Les responsables politiques freinent déjà discrètement leurs plans d’abandon progressif des énergies fossiles face à une réalité accablante. Le gigantesque gisement de gaz de Groningue devait être fermé définitivement en raison des risques sismiques localisés. Pourtant, en 2024, le Sénat néerlandais a reporté le vote final sur la fermeture, lorsque les parlementaires ont exigé des garanties que l’abandon de cette ressource nationale ne compromettrait pas la sécurité énergétique.
Une semaine après l’aveu du chancelièr allemand d’un fiasco de l’énergie nucléaire, le ministre de l’Énergie du pays a déploré, lors d’une conférence sur le pétrole et le gaz, la mise en œuvre de politiques de zéro émission nette, faisant indirectement référence à l’abandon des combustibles fossiles.

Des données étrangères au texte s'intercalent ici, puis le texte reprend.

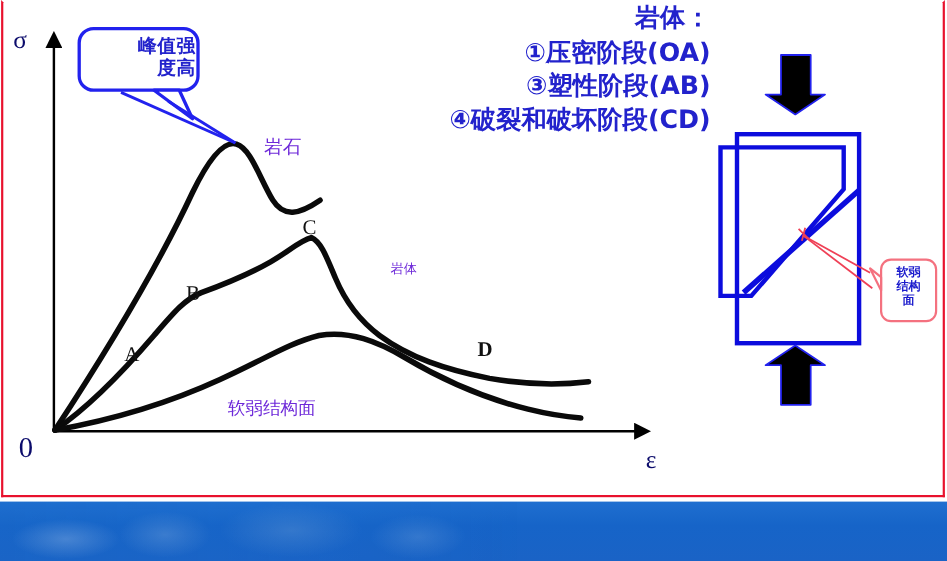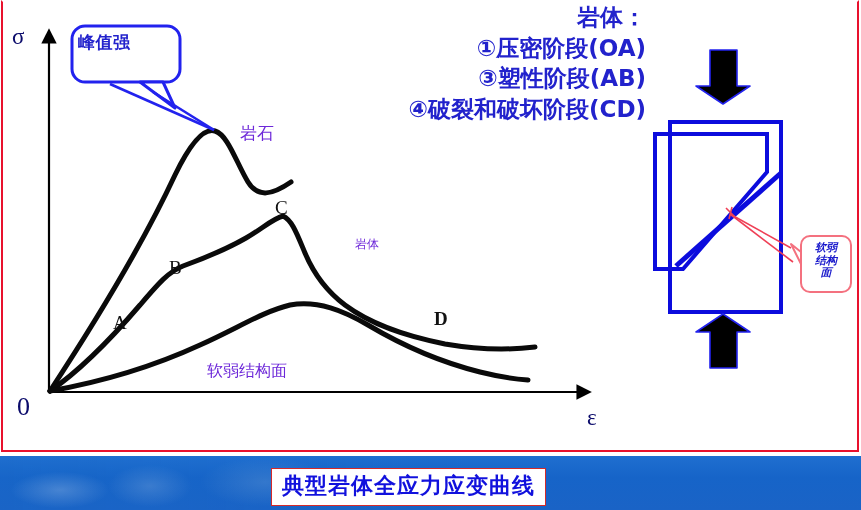--- a/index.html
+++ b/index.html
@@ -87,7 +87,7 @@
     left: 78px;
     top: 32px;
     width: 100px;
-    text-align: left;
+    text-align: right;
     color: #2222cc;
     font-family: "DejaVu Sans", sans-serif;
     font-weight: bold;

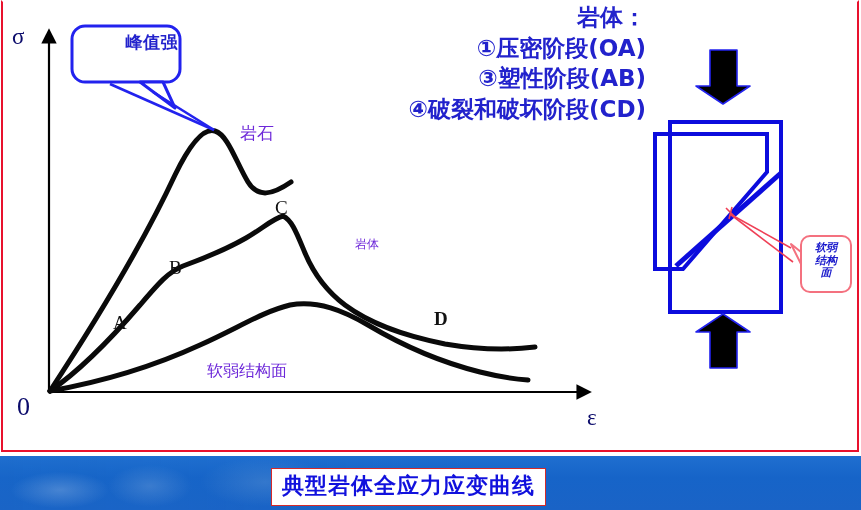--- a/index.html
+++ b/index.html
@@ -225,6 +225,7 @@
 
   <div class="bubble-text">
     <div>峰值强</div>
+    <div>度高</div>
   </div>
 
   <div class="lbl lbl-cn" style="left:240px; top:122px; font-size:17px;">岩石</div>

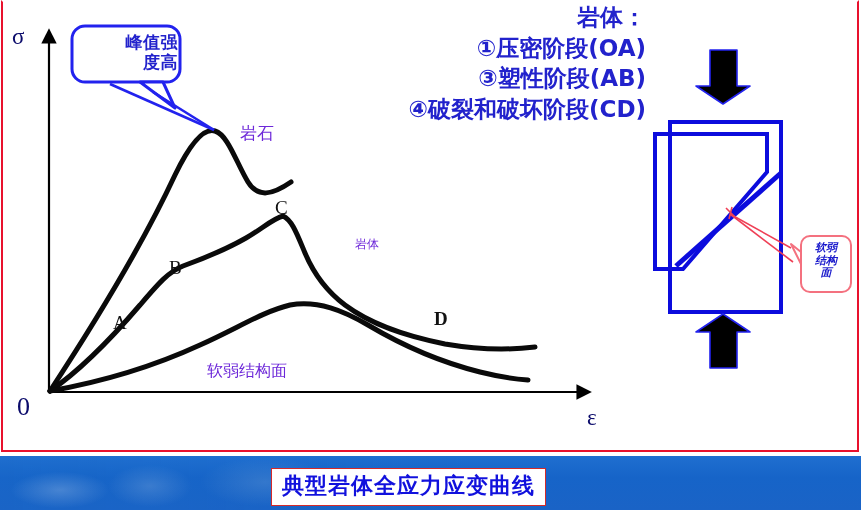--- a/index.html
+++ b/index.html
@@ -107,7 +107,6 @@
     font-weight: bold;
     font-size: 11px;
     line-height: 12.5px;
-    font-style: italic;
   }
   
   .banner {

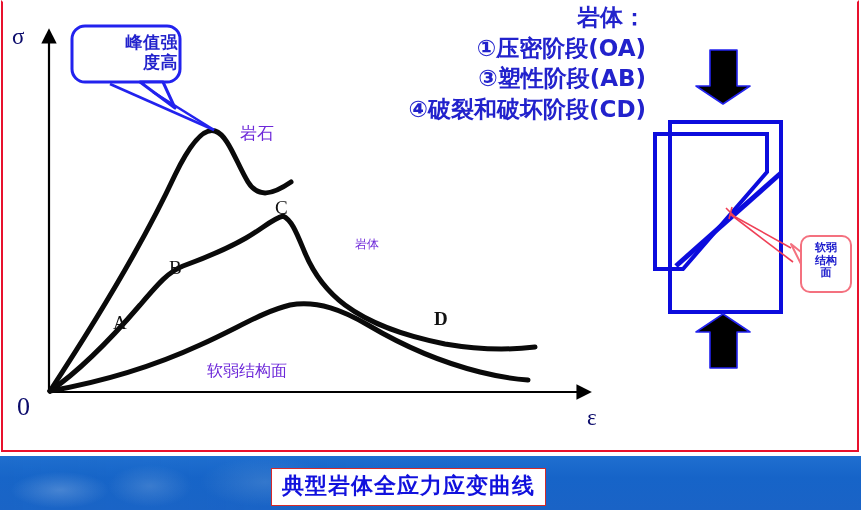--- a/index.html
+++ b/index.html
@@ -252,9 +252,6 @@
   <div class="banner">
     <div class="banner-photo"></div>
   </div>
-  <div class="banner-title-box">
-    <span>典型岩体全应力应变曲线</span>
-  </div>
 
 </div>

Aux États-Unis, le président Donald Trump a pris des mesures exécutives visant à empêcher la fermeture de certaines centrales à charbon, notamment des décrets qui ont permis de maintenir en activité des installations vieillissantes comme la centrale J.H. Campbell au Michigan, afin d’« éviter les coupures de courant estivales ».
Le ministre sud-africain des Ressources minérales et de l’Énergie, Gwede Mantashe, s’oppose fermement aux pressions internationales visant à un abandon rapide du charbon. « On ne détruit pas ce que l’on a sur la base d’un espoir que quelque chose de mieux va arriver », affirme-t-il. M. Mantashe insiste à juste titre sur le fait que préserver la capacité de l’État à fournir de l’énergie doit demeurer une priorité.
L’Inde offre l’exemple le plus frappant de ce pragmatisme énergétique. Le pays a clairement indiqué que le charbon resterait le pilier de son économie pendant des décennies, malgré les promesses en l’air de ses diplomates quant à l’atteinte de la neutralité carbone d’ici 2070. Le vice-ministre de l’Énergie, Shripad Naik, a récemment révélé que l’Inde avait ajouté 7,2 gigawatts de nouvelles capacités de production d’électricité à partir du charbon au cours du seul exercice 2025-2026 et qu’elle ajouterait 307 gigawatts de capacité totale d’ici 2035.
Absence de prévoyance
La plupart des pays occidentaux, notamment en Europe, manquent cruellement de cette vision fondamentale en matière de sécurité énergétique. Nombre d’entre eux ont adopté des politiques prévoyant la démolition de centrales à charbon, à pétrole, à gaz et nucléaires avant même d’avoir mis en place des alternatives crédibles. Ils poursuivent leurs objectifs de réduction des émissions tout en minimisant les coûts réels pour leurs citoyens.
La sécurité énergétique occupe une place plus importante dans l’actualité en raison des troubles au Moyen-Orient. Pourtant, une guerre ne sera peut-être pas nécessaire pour déclencher la prochaine génération de crises énergétiques. Lorsque la prochaine vague de froid prolongée, de sécheresse ou de forte hausse de la demande surgira, les faiblesses de la stratégie anti-énergies fossiles se traduiront par des factures plus élevées, des coupures de courant tournantes et la colère du public.
Les aveux nucléaires de Merz laissent penser que la classe politique ne pourra pas indéfiniment se dérober à la réalité.
Cet article a été initialement publié sur PJ Media le 11 mai 2026.

Vijay Jayaraj
Vijay Jayaraj est chercheur associé à la CO₂ Coalition, à Fairfax, en Virginie. Il est titulaire d’une maîtrise en sciences de l’environnement de l’Université d’East Anglia et d’un diplôme d’études supérieures en gestion de l’énergie de l’Université Robert Gordon, toutes deux situées au Royaume-Uni, ainsi qu’une licence en ingénierie de l’Université Anna, en Inde. Il a également été chercheur associé au sein de l’Unité de Recherche sur les Océans en Mutation de l’Université de Colombie-Britannique, au Canada.